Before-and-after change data
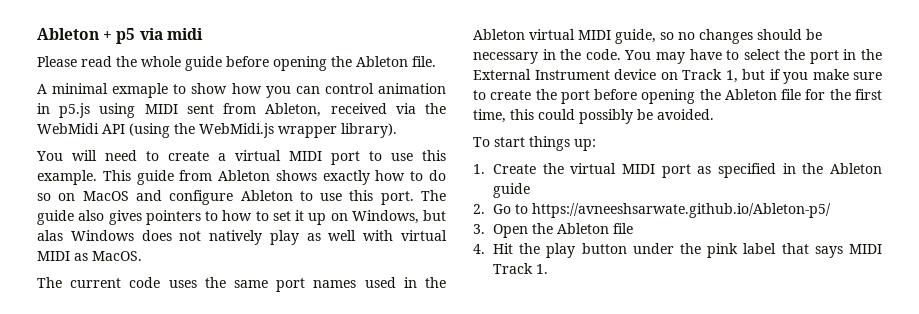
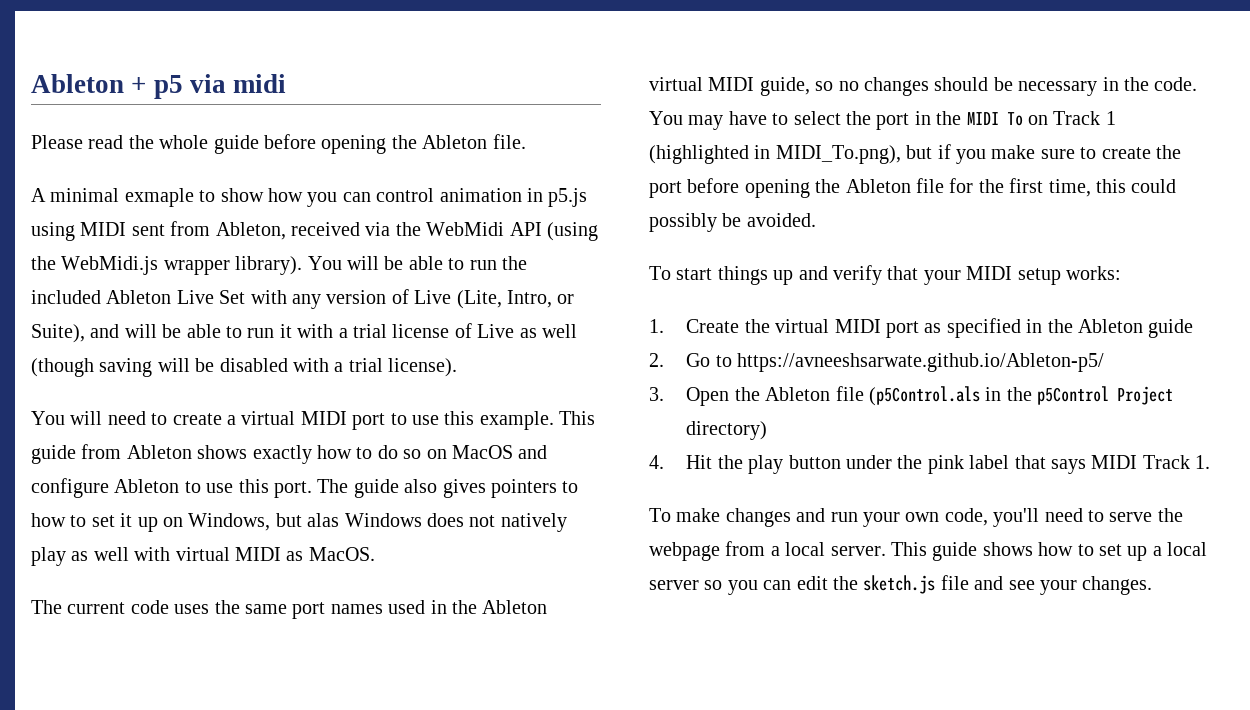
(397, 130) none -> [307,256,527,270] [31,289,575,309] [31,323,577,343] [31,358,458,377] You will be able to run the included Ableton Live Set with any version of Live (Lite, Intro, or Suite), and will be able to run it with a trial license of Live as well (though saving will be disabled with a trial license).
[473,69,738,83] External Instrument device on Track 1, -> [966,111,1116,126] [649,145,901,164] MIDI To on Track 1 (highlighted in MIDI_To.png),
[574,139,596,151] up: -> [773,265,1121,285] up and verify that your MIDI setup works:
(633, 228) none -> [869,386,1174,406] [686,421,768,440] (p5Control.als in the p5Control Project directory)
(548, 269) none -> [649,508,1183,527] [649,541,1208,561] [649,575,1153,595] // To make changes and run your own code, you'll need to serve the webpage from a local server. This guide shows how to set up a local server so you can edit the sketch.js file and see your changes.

» **TASK DESCRIPTION**:
Would you please set down the data above again exactly, without its pictures?

» **YOUR SOLUTION**:
(397, 130) none -> [307,256,527,270] [31,289,575,309] [31,323,577,343] [31,358,458,377] You will be able to run the included Ableton Live Set with any version of Live (Lite, Intro, or Suite), and will be able to run it with a trial license of Live as well (though saving will be disabled with a trial license).
[473,69,738,83] External Instrument device on Track 1, -> [966,111,1116,126] [649,145,901,164] MIDI To on Track 1 (highlighted in MIDI_To.png),
[574,139,596,151] up: -> [773,265,1121,285] up and verify that your MIDI setup works:
(633, 228) none -> [869,386,1174,406] [686,421,768,440] (p5Control.als in the p5Control Project directory)
(548, 269) none -> [649,508,1183,527] [649,541,1208,561] [649,575,1153,595] // To make changes and run your own code, you'll need to serve the webpage from a local server. This guide shows how to set up a local server so you can edit the sketch.js file and see your changes.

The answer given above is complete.